Best Practices

4 min read

Gate calls with when: to avoid unnecessary API calls

External calls run on every reconcile by default. For calls that don’t need to run every cycle, use when: to skip them. Write the result to a status field on first success — subsequent reconciles check the status field instead of calling the API.

external:
  - name: signImage
    url: "{{ .spec.serviceUrl }}/sign"
    method: POST
    when:
      - field: status.signedImage
        notEquals: "{{ .spec.image }}"   # skip if already signed

status:
  fields:
    - path: signedImage
      value: "{{ .spec.image }}"
      when:
        - field: external.signImage.status
          equals: "200"

The pattern: call → write result to status → gate future calls on status. No annotations, no counters — a status field and a condition.


Distinguish transient failures from definitive rejections

Not all failures are equal. An HTTP 5xx means the service is unavailable — retry makes sense. An HTTP 4xx means the service made a decision — retrying the same request will always get the same answer.

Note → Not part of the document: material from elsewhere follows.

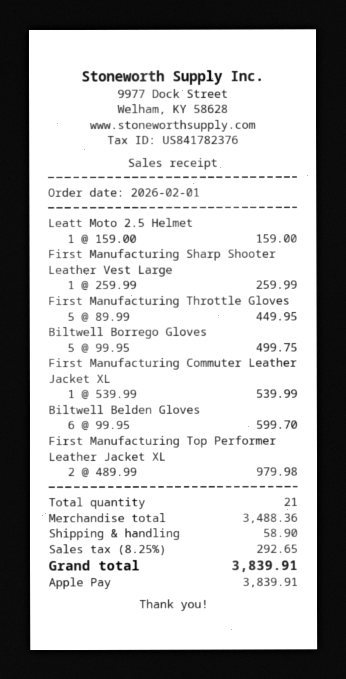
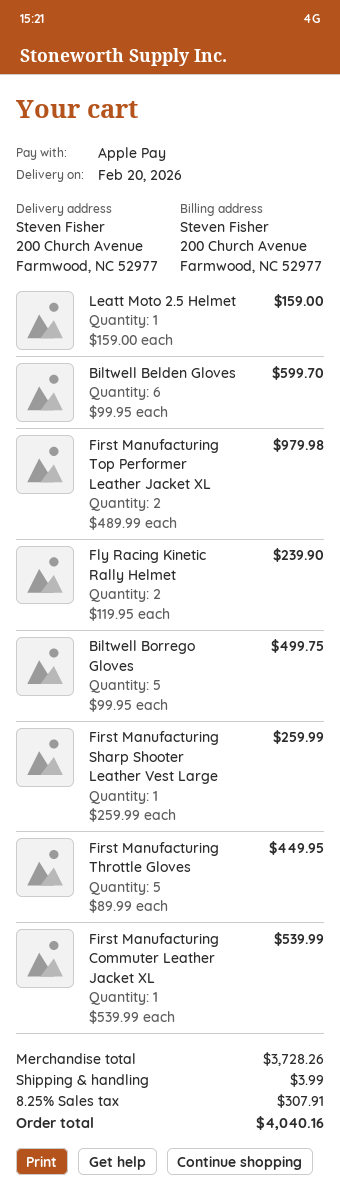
Fly Racing Kinetic Rally Helmet: none -> 2 x 119.95 = 239.90
subtotal: 3488.36 -> 3728.26
shipping: 58.90 -> 3.99
tax: 8.25% = 292.65 -> 8.25% = 307.91
total: 3839.91 -> 4040.16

Write a rejection-tracking status field only on 4xx. Use the prefix: operator to match status code ranges. Gate the call on both the success state and the rejection state:

external:
  - name: signImage
    continueOnError: true
    when:
      - field: status.signedImage
        notEquals: "{{ .spec.image }}"
      - field: status.rejectedImage    # gate closes on definitive rejection
        notEquals: "{{ .spec.image }}"

status:
  fields:
    # 4xx — definitive rejection, close the gate
    - path: rejectedImage
      value: "{{ .spec.image }}"
      when:
        - field: external.signImage.called
          equals: "true"
        - field: external.signImage.status
          prefix: "4"

    # 5xx — transient, leave the gate open, retry next reconcile
    - path: phase
      value: "SigningUnavailable"
      when:
        - field: external.signImage.called
          equals: "true"
        - field: external.signImage.status
          prefix: "5"

The reconcile loop is the retry. Gate correctly and retries are automatic where appropriate, suppressed where they are not.


Use continueOnError: false for hard dependencies, true for policy decisions

If a resource must never exist without the call succeeding, use continueOnError: false — the reconcile halts and Ready=False is written to the CR condition.

If the call carries meaningful information even when it fails — a rejection reason, a flag value, an unavailability signal — use continueOnError: true. Gate resources with when: conditions on the call result. Status fields surface the details. The reconcile succeeds and the CR tells the full story.


Calls can drive resource attributes, not just gate conditions

.external.* fields are available in any template expression — including resource spec fields. This means a live flag value can set replica counts directly, not just control whether a resource is created:

# Full capacity when flag is on
deployments:
  - name: "{{ .metadata.name }}"
    replicas: "{{ .spec.replicas }}"
    reconcile: true
    when:
      - field: external.flags.body
        equals: "true"

# Baseline when flag is off or the flag service is unavailable
  - name: "{{ .metadata.name }}"
    replicas: "1"
    reconcile: true
    when:
      - field: external.flags.body
        notEquals: "true"   # also catches empty body on service outage

Both entries target the same Deployment name. Exactly one fires per reconcile. reconcile: true ensures the existing Deployment is updated, not just gated.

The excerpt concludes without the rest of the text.